My grandma was my best friend. I knew that having a best friend that was older was going to be very difficult at some point in my life and the closer I got to her, the harder it would be to let go.

I was right.

She was a strong and independent woman who carried herself with grace and held the family together. She was logical in her reasoning and always knew the right thing to say or do in any situation. Being around my grandma put me at ease knowing that I had someone in my life I could always count on.

She was the feeling of ‘home.’

Even when I was going through something I didn’t think she could relate to, my grandma was always there.  Without judgement and an open mind.

She had a sense of humour. You wouldn’t think of pranking just any grandparent, but with a grandma like mine, it was okay.  Here’s a story…

I was a teenager standing in my grandparents’ kitchen grabbing a glass from the kitchen cupboard. I rinsed out the glass using the sink spray hose and had a eureka moment:

(1) I noticed I had a black hair band around my wrist

(2) the spray hose handle was also black and my hair band would easily blend in

(3) if the hair elastic blended in, someone would eventually need to go to the kitchen and turn on the sink

(4) if someone turned on the tap with the spray head, it would be priceless.
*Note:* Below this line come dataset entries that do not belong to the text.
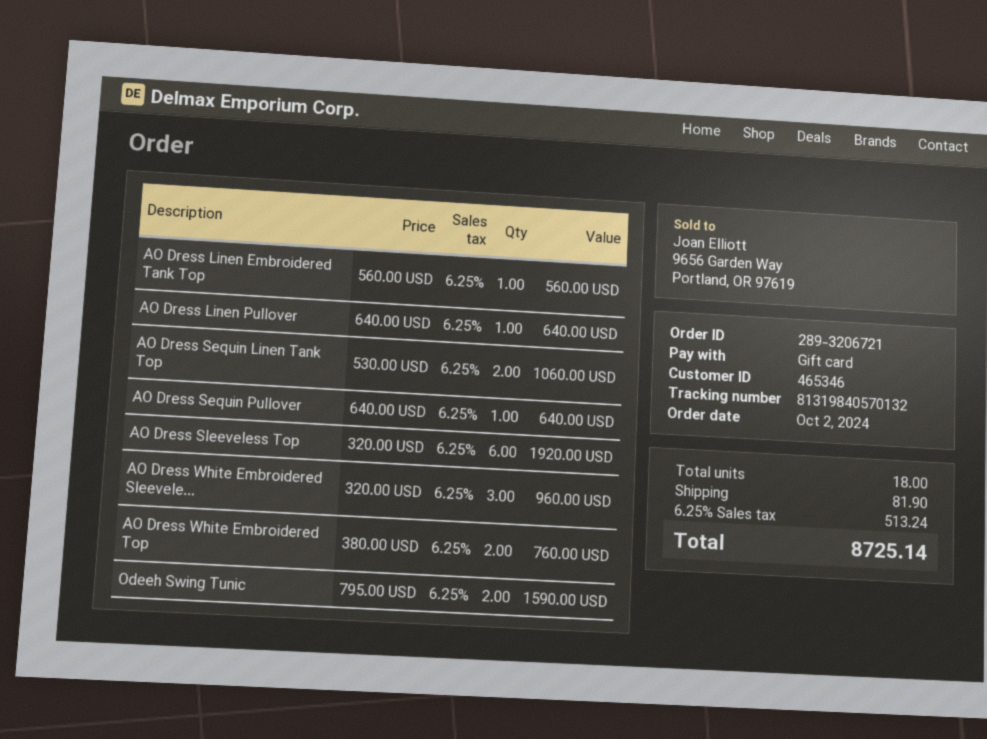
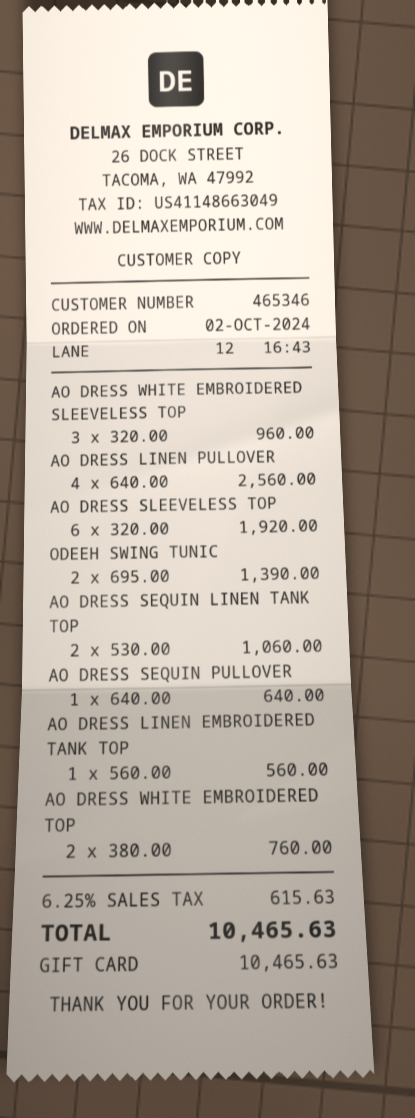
AO Dress Linen Pullover: 1 x 640.00 = 640.00 -> 4 x 640.00 = 2560.00
Odeeh Swing Tunic: 2 x 795.00 = 1590.00 -> 2 x 695.00 = 1390.00
shipping: 81.90 -> none
tax: 6.25% = 513.24 -> 6.25% = 615.63
total: 8725.14 -> 10465.63

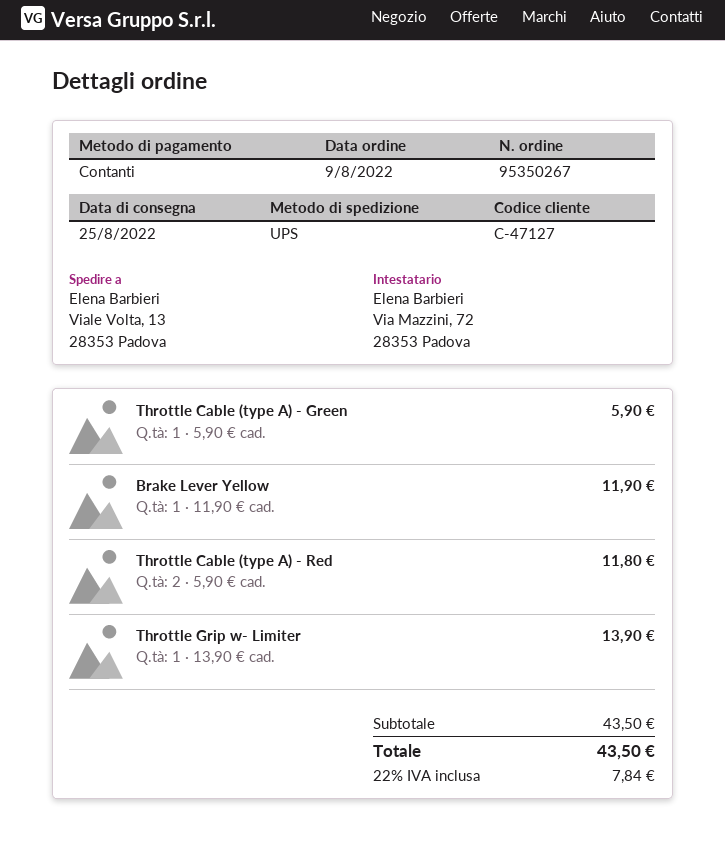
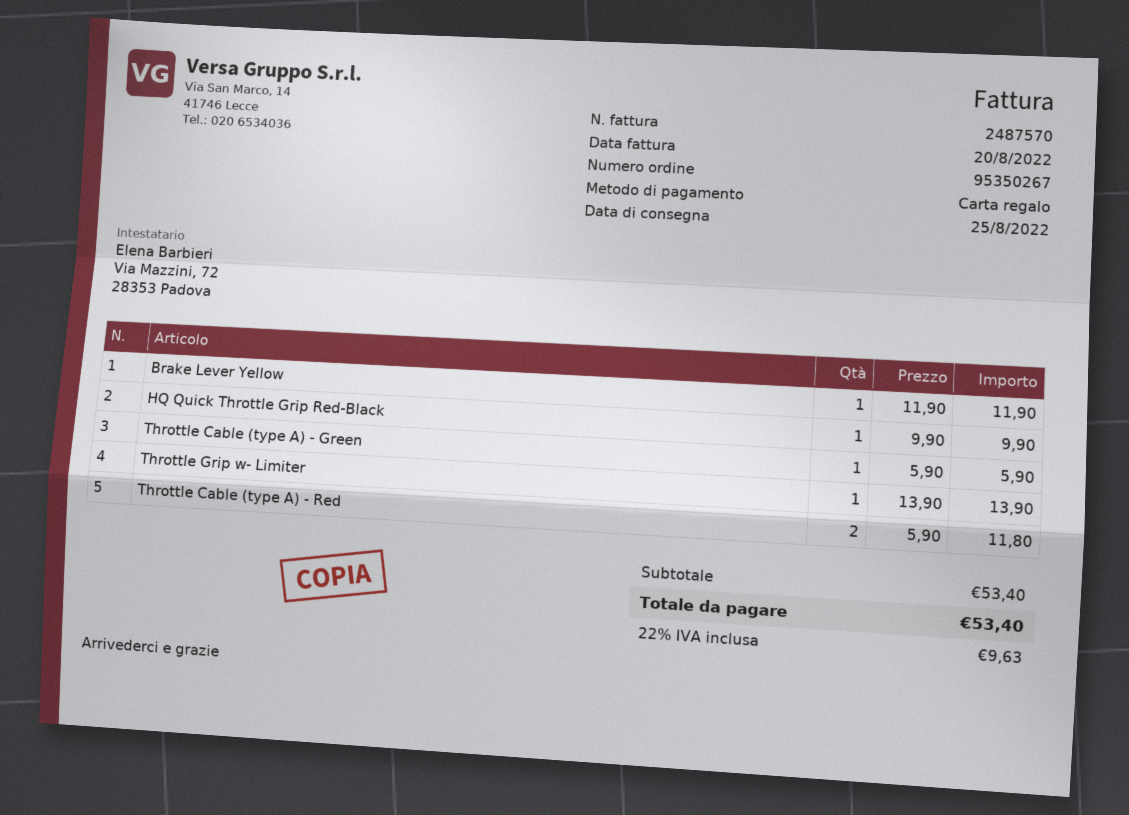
payment method: cash -> gift card
HQ Quick Throttle Grip Red-Black: none -> 1 x 9.90 = 9.90
subtotal: 43.50 -> 53.40
tax: 22% = 7.84 -> 22% = 9.63
total: 43.50 -> 53.40

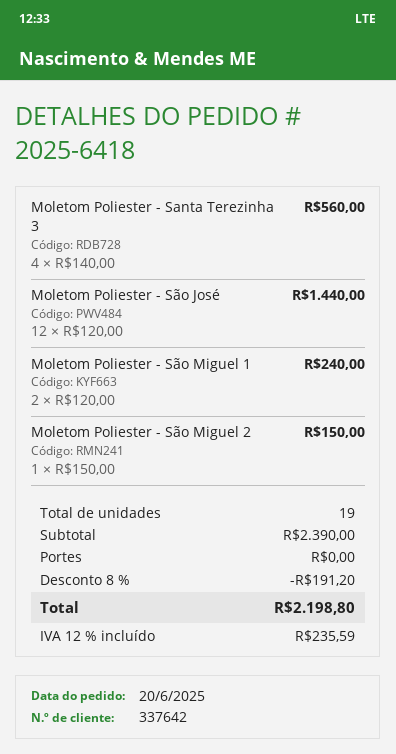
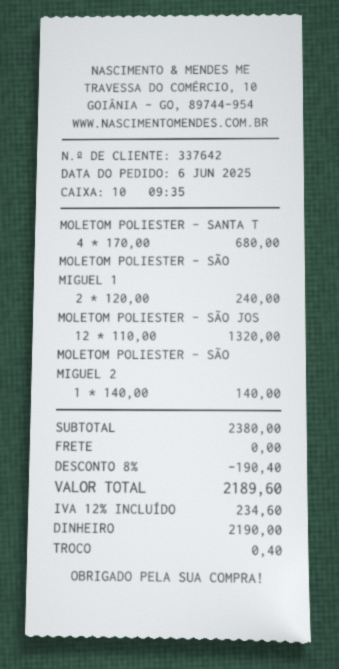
order date: 2025-06-20 -> 2025-06-06
Moletom Poliester - Santa Terezinha 3: 4 x 140.00 = 560.00 -> 4 x 170.00 = 680.00
Moletom Poliester - São José: 12 x 120.00 = 1440.00 -> 12 x 110.00 = 1320.00
Moletom Poliester - São Miguel 2: 1 x 150.00 = 150.00 -> 1 x 140.00 = 140.00
subtotal: 2390.00 -> 2380.00
discount: 8% = 191.20 -> 8% = 190.40
tax: 12% = 235.59 -> 12% = 234.60
total: 2198.80 -> 2189.60

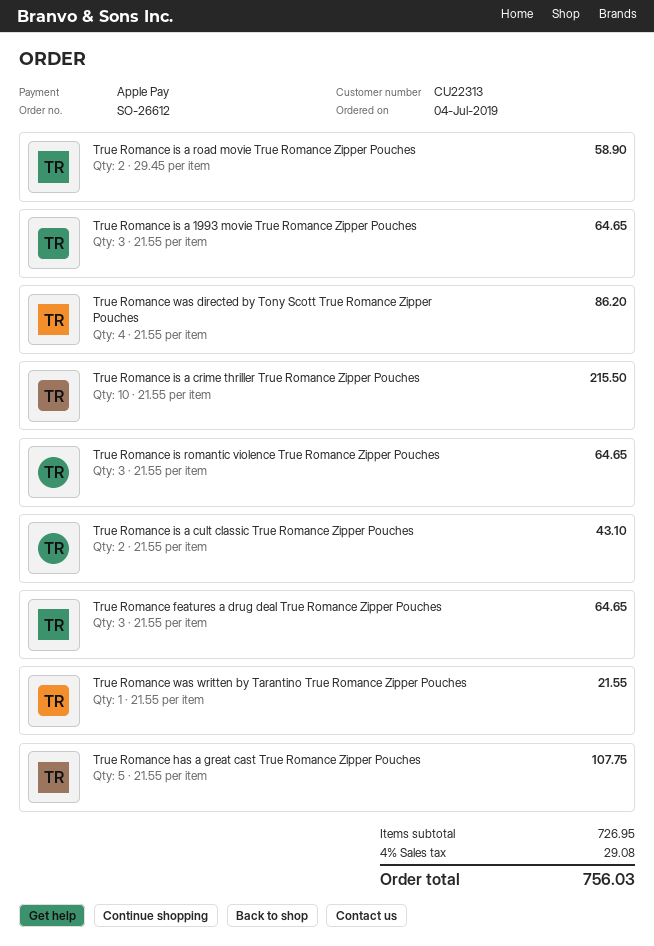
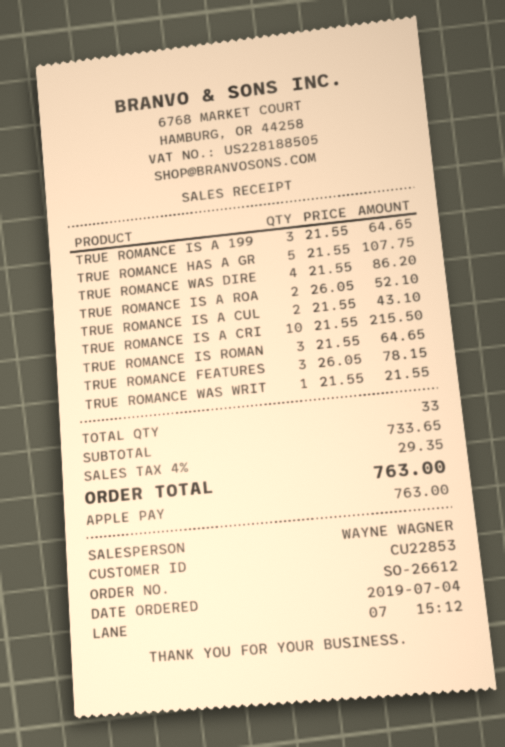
customer number: CU22313 -> CU22853
True Romance is a road movie True Romance Zipper Pouches: 2 x 29.45 = 58.90 -> 2 x 26.05 = 52.10
True Romance features a drug deal True Romance Zipper Pouches: 3 x 21.55 = 64.65 -> 3 x 26.05 = 78.15
subtotal: 726.95 -> 733.65
tax: 4% = 29.08 -> 4% = 29.35
total: 756.03 -> 763.00

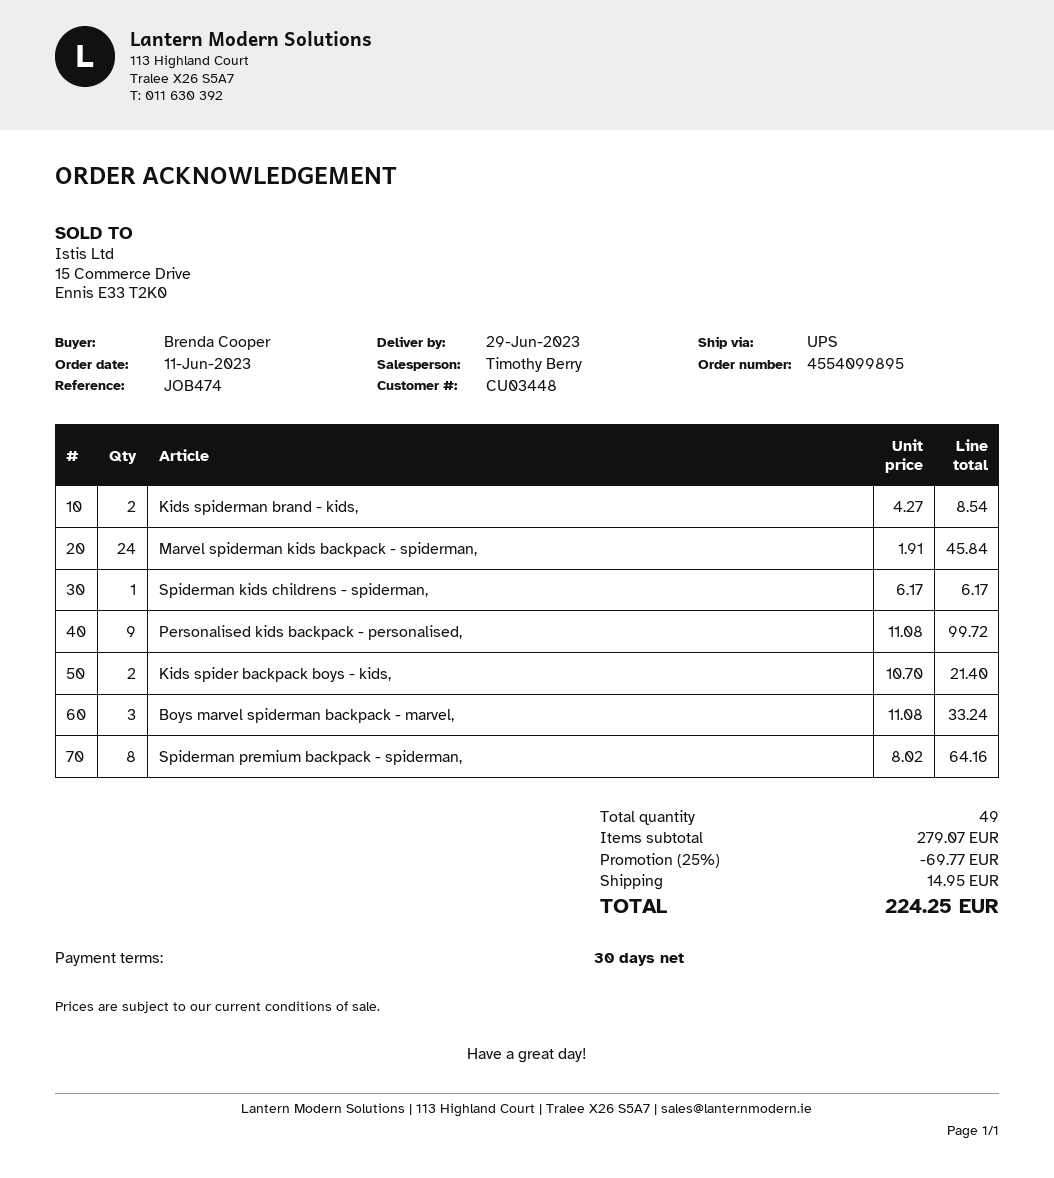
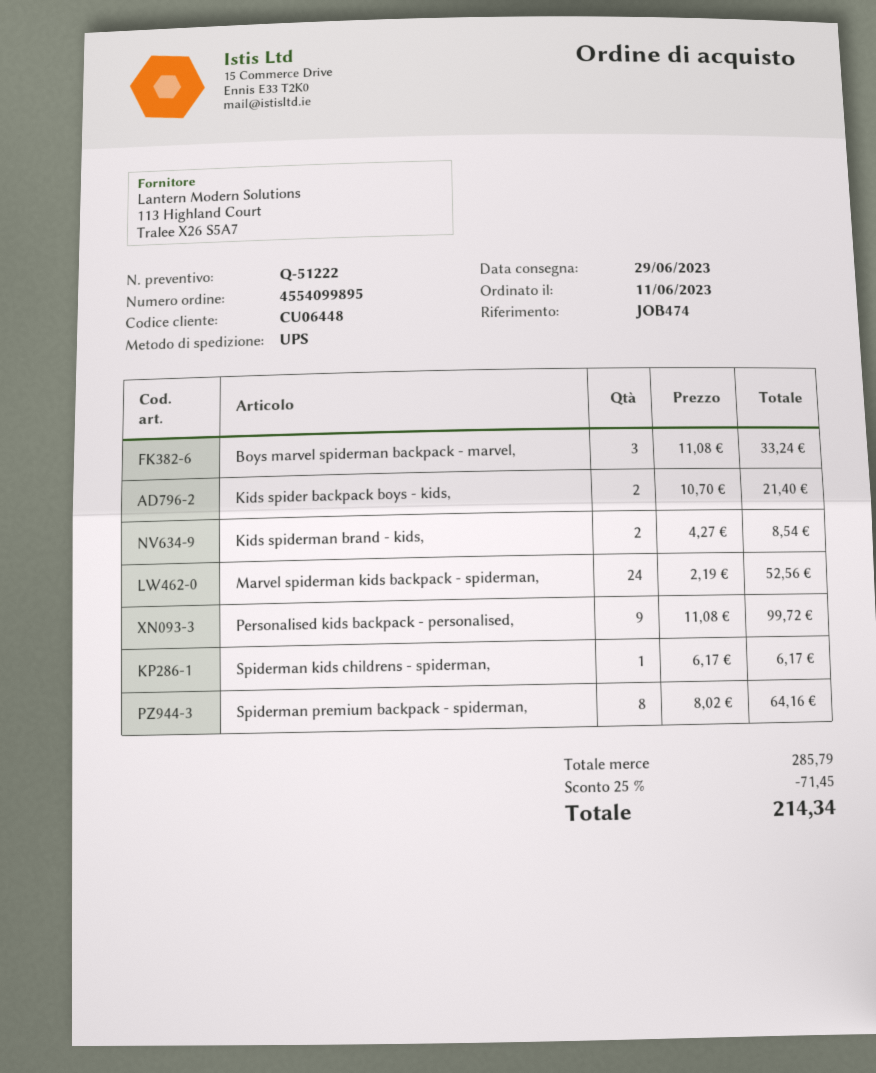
customer number: CU03448 -> CU06448
Marvel spiderman kids backpack - spiderman,: 24 x 1.91 = 45.84 -> 24 x 2.19 = 52.56
subtotal: 279.07 -> 285.79
discount: 25% = 69.77 -> 25% = 71.45
shipping: 14.95 -> none
total: 224.25 -> 214.34

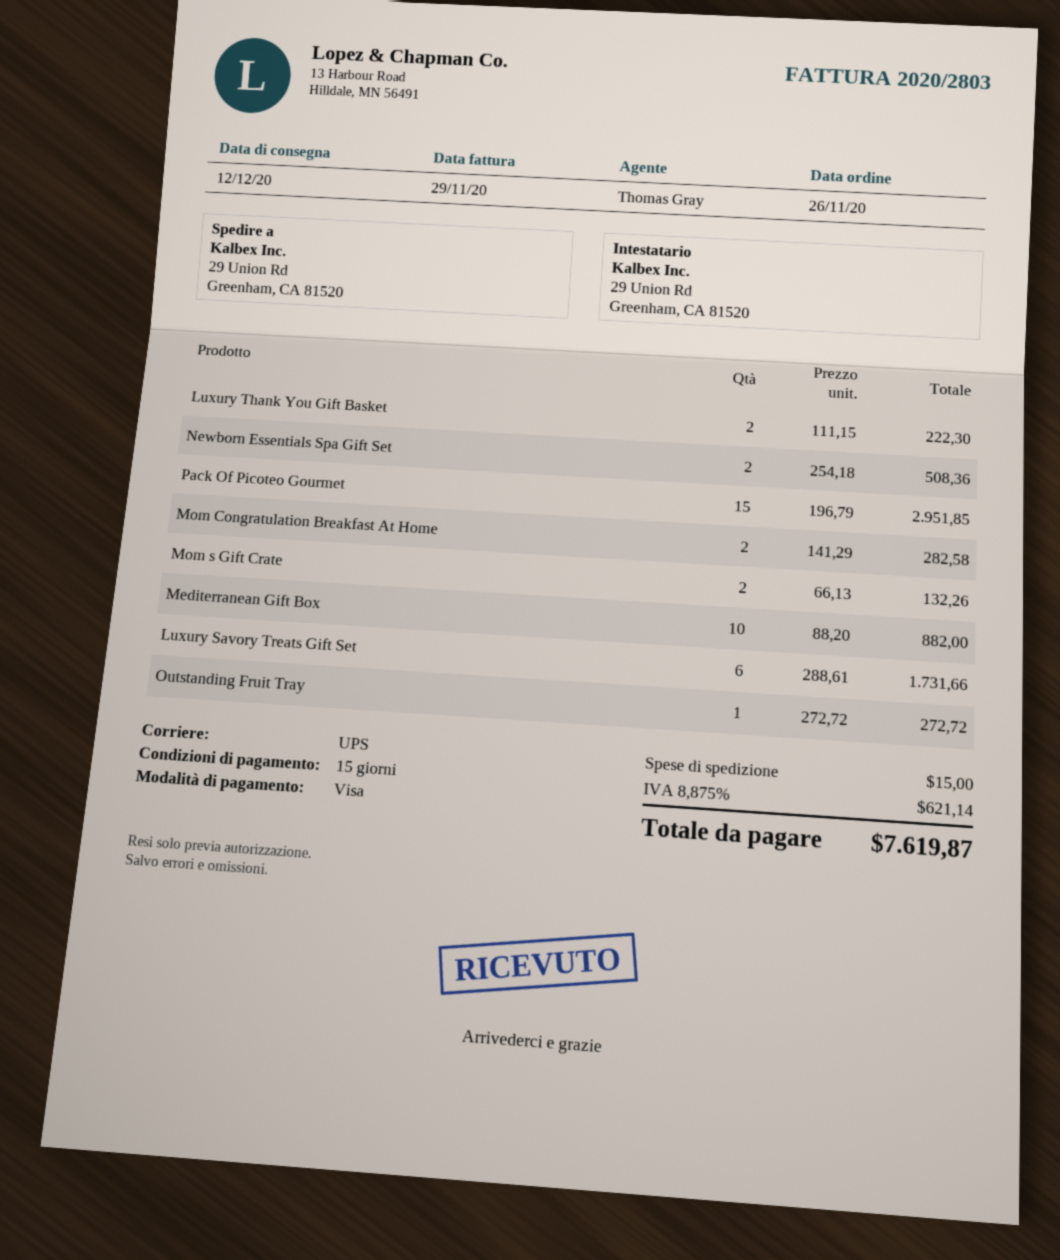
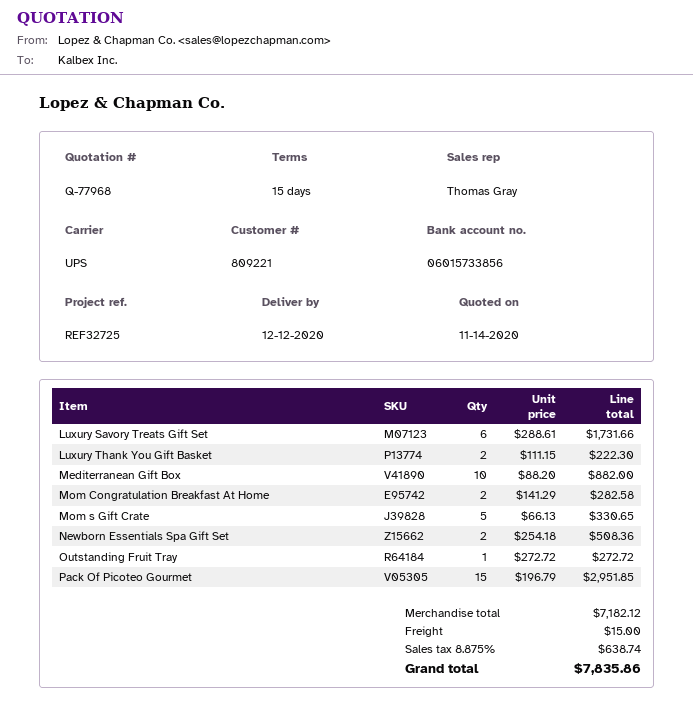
Mom s Gift Crate: 2 x 66.13 = 132.26 -> 5 x 66.13 = 330.65
tax: 8.875% = 621.14 -> 8.875% = 638.74
total: 7619.87 -> 7835.86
I urged grandma to turn on the tap.  “Drink more water…Wash your hands…”  along with a bunch of other subtle hints but with no success. So I gave up on the idea and just forgot about it.  I left the house and went out to meet up with a few friends.

About four hours later I got back to grandma’s house.   She was standing in the middle of the kitchen. Beside her, on the floor, was a tool box, a disassembled kitchen drain pipe, and a few tools scattered around.

She said with a smirk, “We spent two hours trying to fix the sink.”  

I’m not sure how other grandmothers would respond to such a prank but my grandma just laughed.

We had a similar sense of humour; our sense of humour often got us in trouble.  

When someone would fall down or get mildly hurt (kind of like in America’s Funniest Home Videos), we wouldn’t be able to hold it in.   We would burst out laughing in synchrony and wait for that ‘someone’ in the room to say, It’s not funny you know. It’s not nice to laugh at someone when they’re hurt.

She was my best friend.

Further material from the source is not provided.